Ces situations mettent les personnes transgenres, intersexes ou encore les personnes ne produisant pas naturellement suffisamment d’hormones sexuelles en difficulté. Elles doivent parfois se déplacer très loin pour trouver une pharmacie ayant toujours ces spécialités en stock. Ces traitements sont souvent décrits comme indispensables à une vie épanouie et à la sécurité des personnes transgenres en leur permettant d’être plus facilement perçues comme cisgenres dans l’espace public. Ils permettent de réduire les risques psychologiques auxquels font face les personnes trans dans une société transphobe ; mais ils sont même essentiels à la vie en bonne santé de toutes les personnes ne pouvant naturellement produire des hormones sexuelles entre 18 et 45 ans, qu’elles soient trans ou non. En effet, l’absence d’hormones sexuelles dans le corps expose à un vieillissement accéléré : fonte des masses osseuses et musculaires avec en conséquence un risque d’ostéoporose et d’insuffisance cardiaque ; risques de démences et de troubles mentaux.

Ces traitements ne sont pas les seuls à être régulièrement en pénurie. On peut ainsi donner l’exemple du lopinavir/ritonavir, un anti-rétroviral servant à lutter contre le VIH chez les personnes séropositives, qui s’est trouvé en tension au cours de l’année 2020 car il était utilisé dans des essais cliniques de traitements contre le Covid-19 ; ou encore de nombreux anticancéreux entre 2020 et 2021 en raison de l’impact de l’épidémie de Covid-19 sur les pays asiatiques qui en produisent les principes actifs. Pénuries d’anticancéreux qui se payent très rapidement en vies ou en infirmités graves, pourtant évitables.

La production de médicaments est un enjeu central pour la santé de toutes et tous.

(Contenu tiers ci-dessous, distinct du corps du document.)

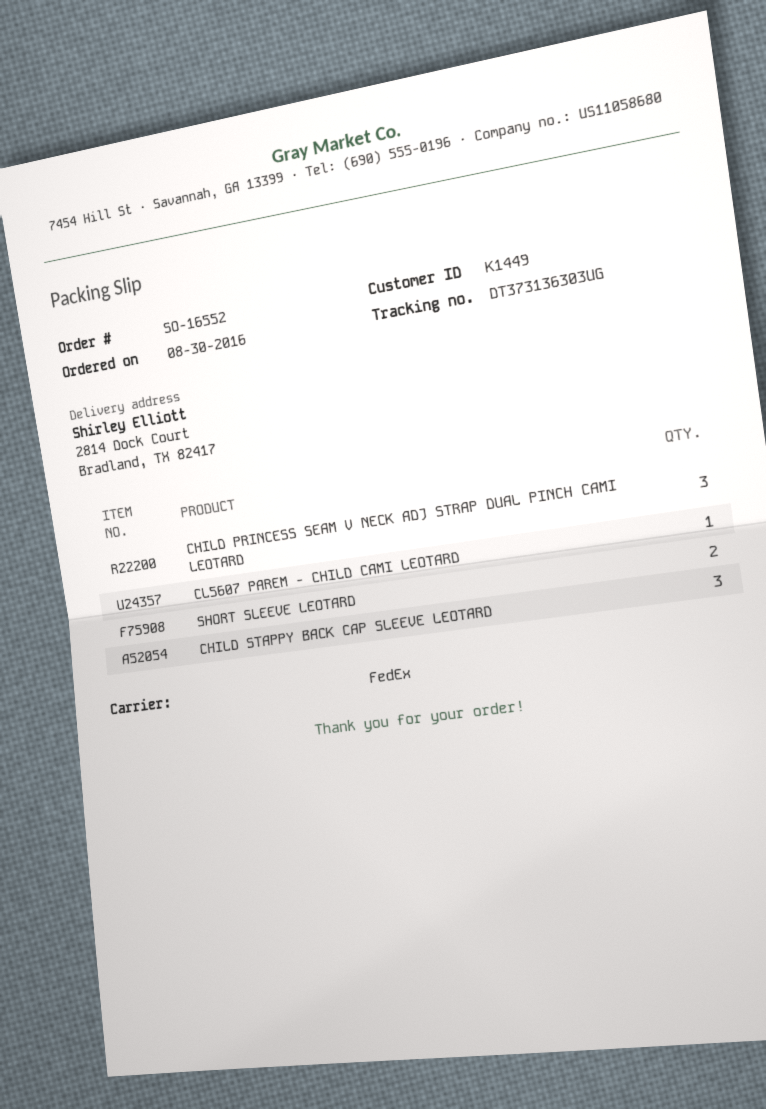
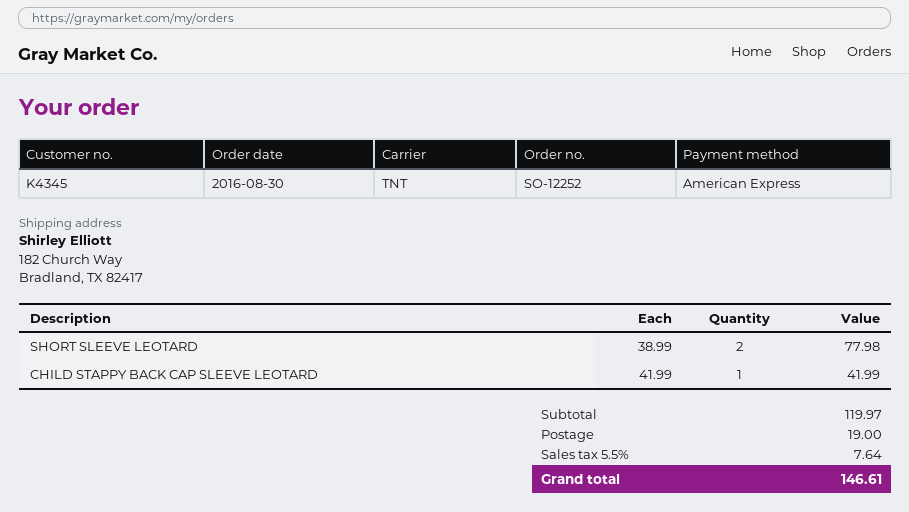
order number: SO-16552 -> SO-12252
customer number: K1449 -> K4345
shipping method: FedEx -> TNT
ship to: 2814 Dock Court, Bradland, TX 82417 -> 182 Church Way, Bradland, TX 82417
CHILD PRINCESS SEAM V NECK ADJ STRAP DUAL PINCH CAMI LEOTARD: 3 -> none
CL5607 PAREM - CHILD CAMI LEOTARD: 1 -> none
CHILD STAPPY BACK CAP SLEEVE LEOTARD: 3 -> 1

Toutefois l’industrie pharmaceutique relève du secteur privé, qui organise les chaînes de productions de façon opaque, tend à centraliser les lieux de production des médicaments, prend des décisions guidées par les profits plutôt que par les besoins effectifs de la population. Il est en l’état actuel des choses très difficile de prévoir quels stocks de médicaments seront disponibles à moyen terme par les institutions de santé publique, et toute la production peut se trouver bouleversée en cas de crise comme nous l’avons vu pendant la pandémie. De plus, la recherche des profits par l’industrie peut tout aussi bien conduire à des pénuries de médicaments essentiels, comme l’Androtardyl, qu’à des scandales sanitaires liés à une médication inutile de patients avec des médicaments pouvant entraîner des effets secondaires graves. Ces scandales tels que ceux du Mediator ou du Prolia concernent d’ailleurs particulièrement les femmes, dont le corps fait davantage l’objet de contrôle médical que celui des hommes.

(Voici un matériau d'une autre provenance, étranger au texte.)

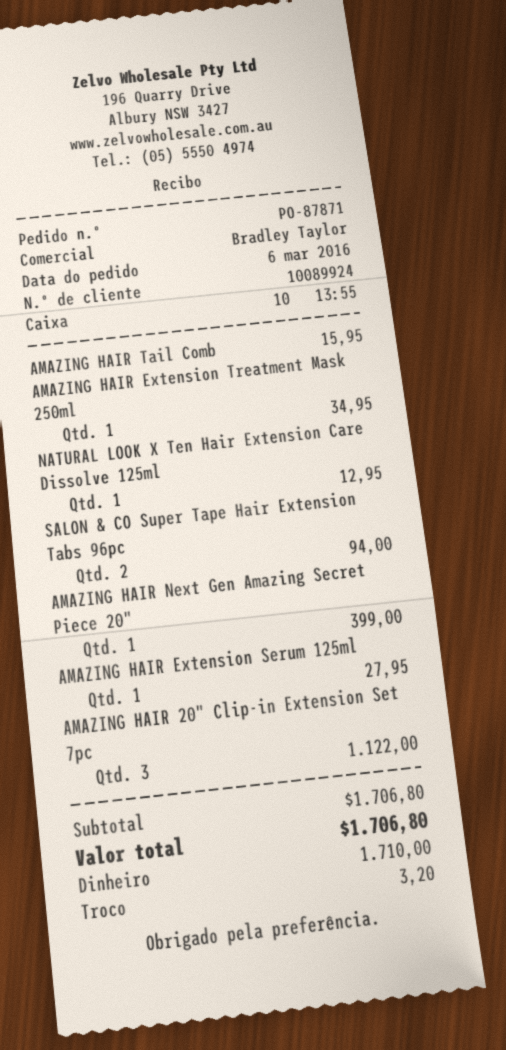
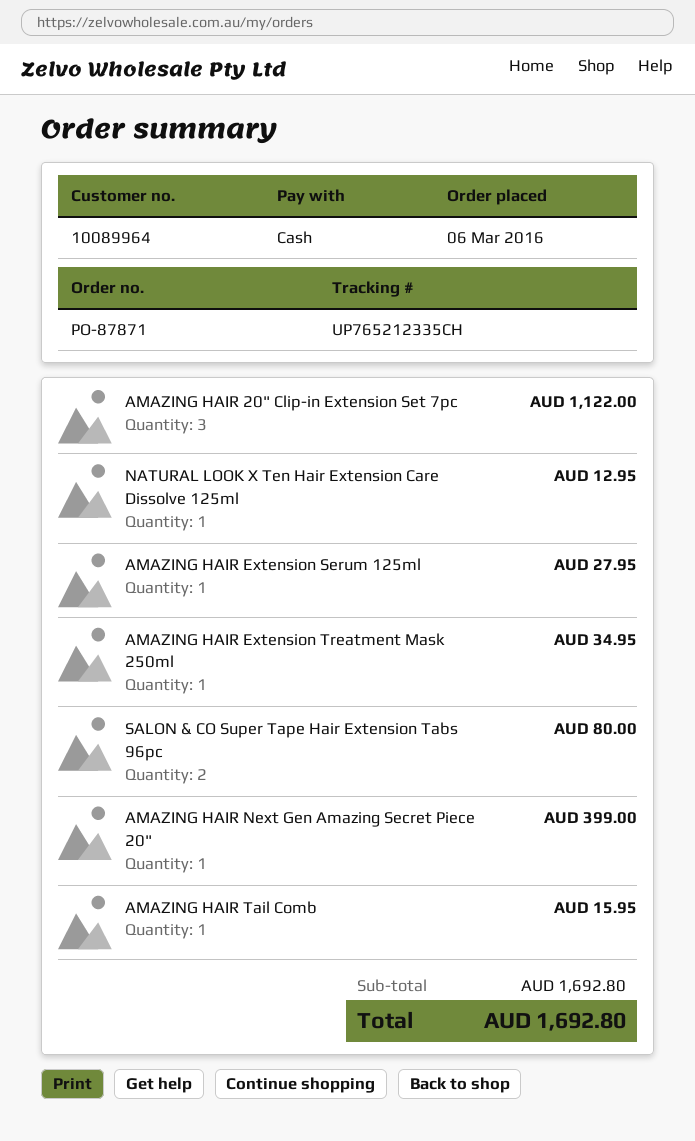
customer number: 10089924 -> 10089964
SALON & CO Super Tape Hair Extension Tabs 96pc: 2 for 94.00 -> 2 for 80.00
subtotal: 1706.80 -> 1692.80
total: 1706.80 -> 1692.80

L’industrie pharmaceutique illustre parfaitement les échecs de l’économie de marché : la production de médicaments est opaque, soumise aux crises, à la corruption et aux choix de production motivés par les profits au détriment de la santé des patient.e.s. Pour en finir avec cette situation il est essentiel que la production de médicaments soit nationalisée, et mise sous le contrôle des travailleurs de l’industrie pharmaceutique, des soignants ainsi que des usagers du système de santé, pour qu’elle réponde au mieux aux besoins de la population. Il faut également imposer la levée des brevets dans le secteur de la santé, pour que la production des principes actifs soit répartie à travers le monde, et non plus sous-traitée à des pays sous domination impérialiste où la production est moins chère. Tout cela afin de garantir une production même en cas de catastrophe naturelle ou de crise politique. Ces mesures bénéficieraient particulièrement aux femmes et aux personnes trans, dont la prise en charge médicale est rendue précaire par la recherche de profit des entreprises pharmaceutiques, et par des pratiques médicales et des préjugés transphobes ou misogynes concernant la nécessité de différents traitements. Mais elles apparaissent encore plus nécessaires pour participer à la reconstruction d’un système de santé au service des usager.e.s, alors que la crise du Covid a révélé la fragilité de ce système après des décennies d’abandon de la santé au secteur privé.